● **User interface change data**:
***
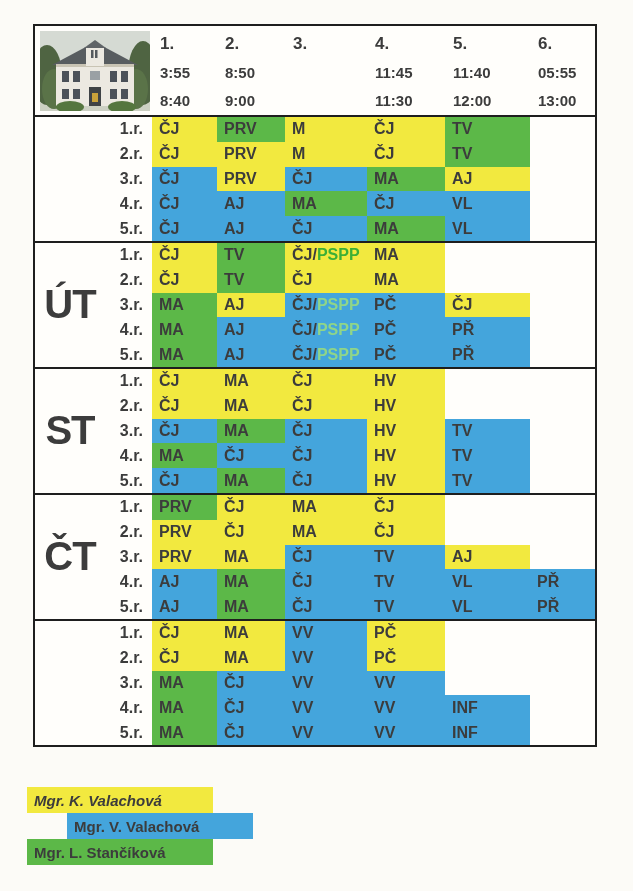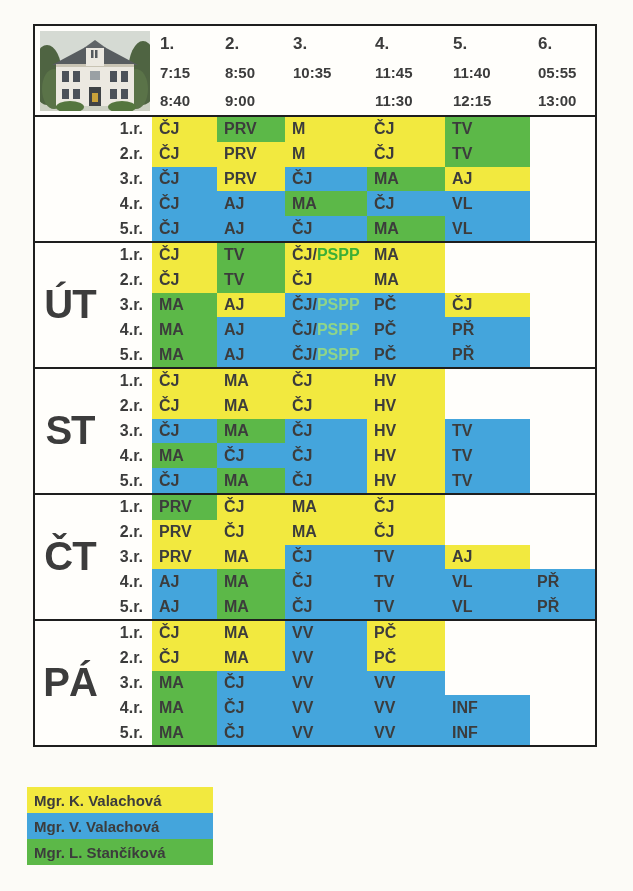"7:15" div.time { text: 7:15 -> 3:55 }
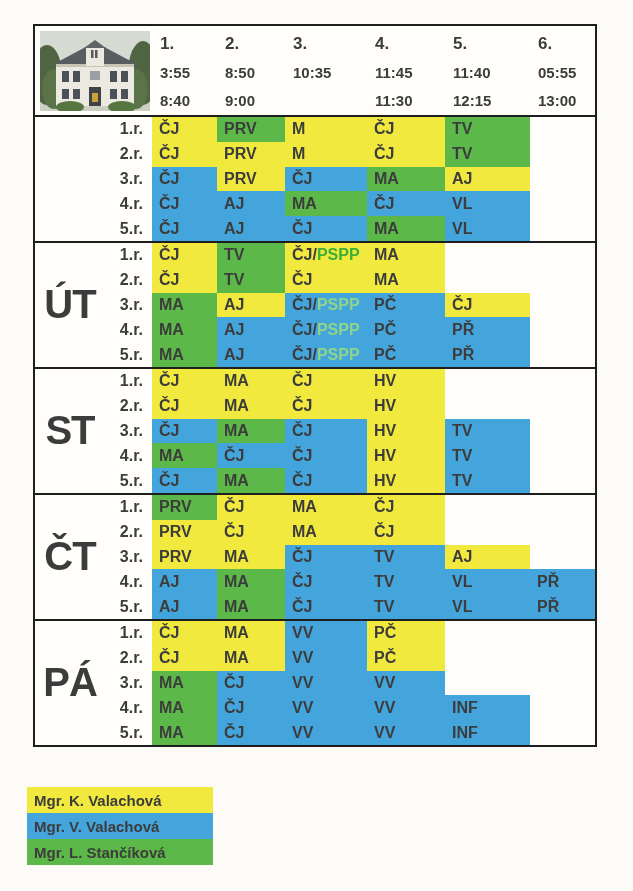"10:35" div.time { html: <div>10:35</div> -> none }
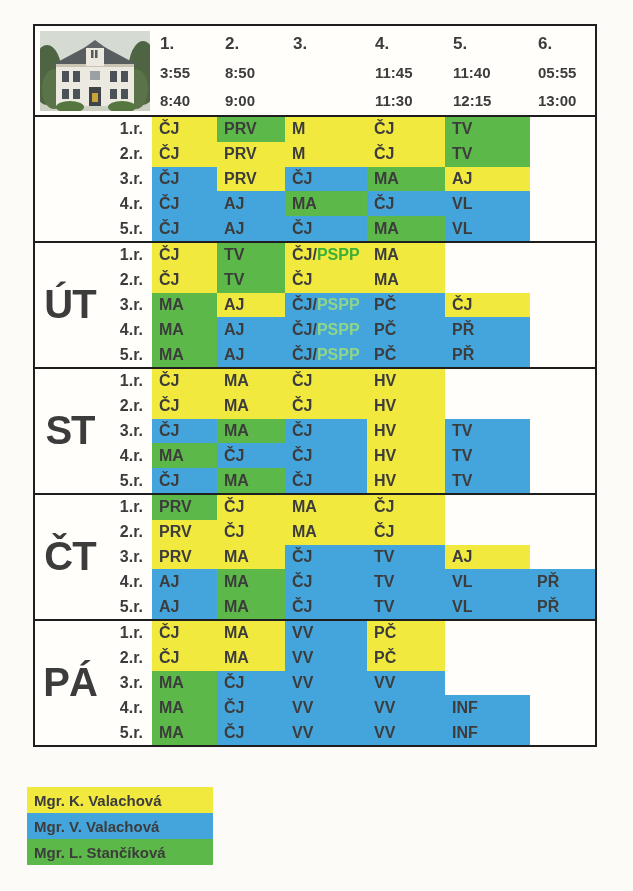"12:15" div.time { text: 12:15 -> 12:00 }
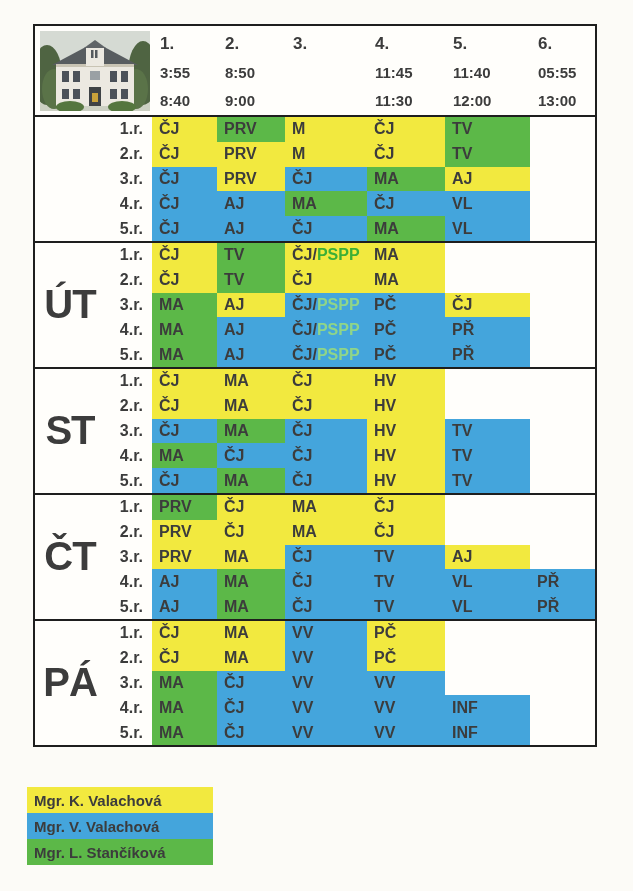"PÁ" div.day-label { html: <div>PÁ</div> -> none }
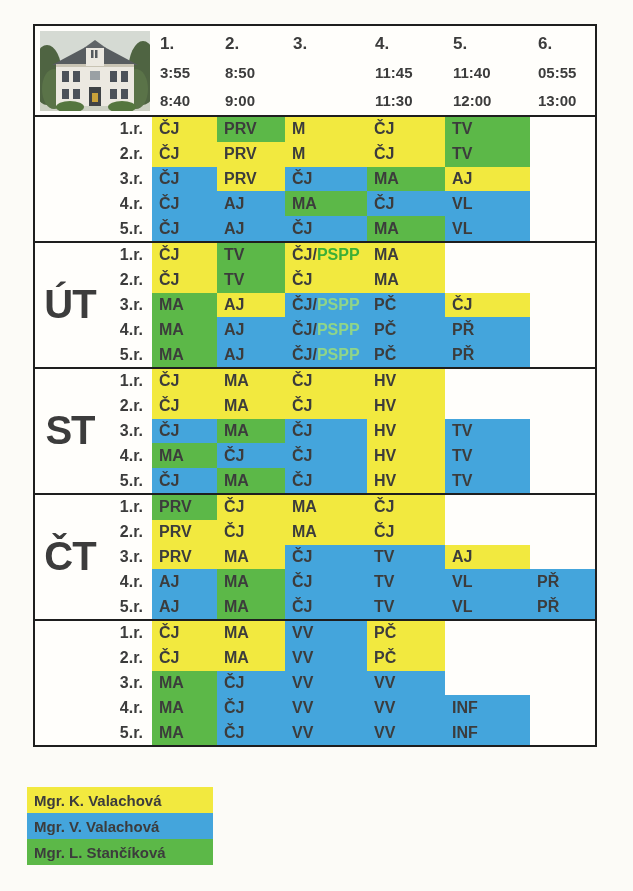"Mgr. K. Valachová" div.legend-item { font-style: none -> italic }
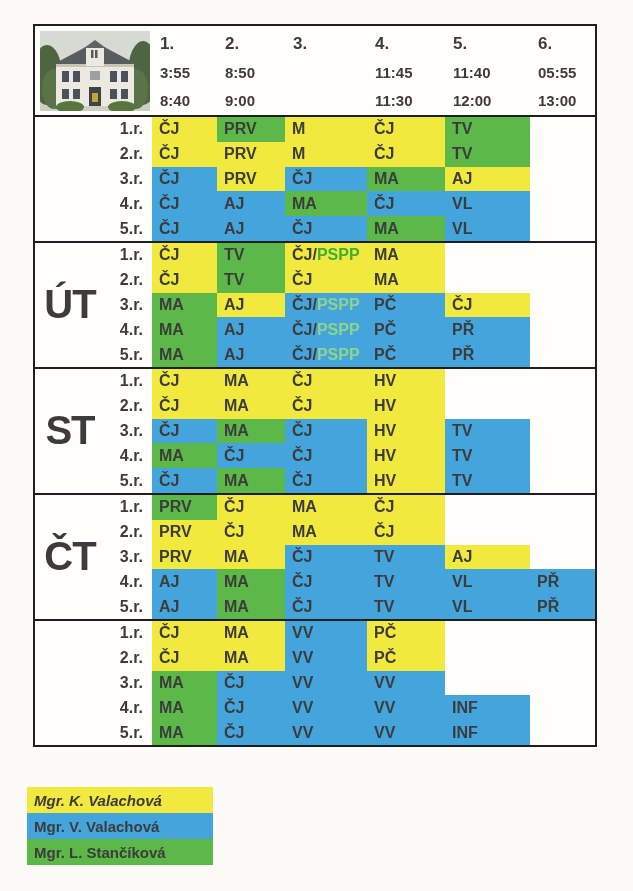"Mgr. V. Valachová" div.legend-item { margin-left: none -> 40px }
***
● **What the task asks**: Write out exactly the stretch of lines that begins with the line containing "html: <div>10:35</div> ->" and ends with the last line of the records above, leaving out the pictures.

● **Final answer**:
"10:35" div.time { html: <div>10:35</div> -> none }
"12:15" div.time { text: 12:15 -> 12:00 }
"PÁ" div.day-label { html: <div>PÁ</div> -> none }
"Mgr. K. Valachová" div.legend-item { font-style: none -> italic }
"Mgr. V. Valachová" div.legend-item { margin-left: none -> 40px }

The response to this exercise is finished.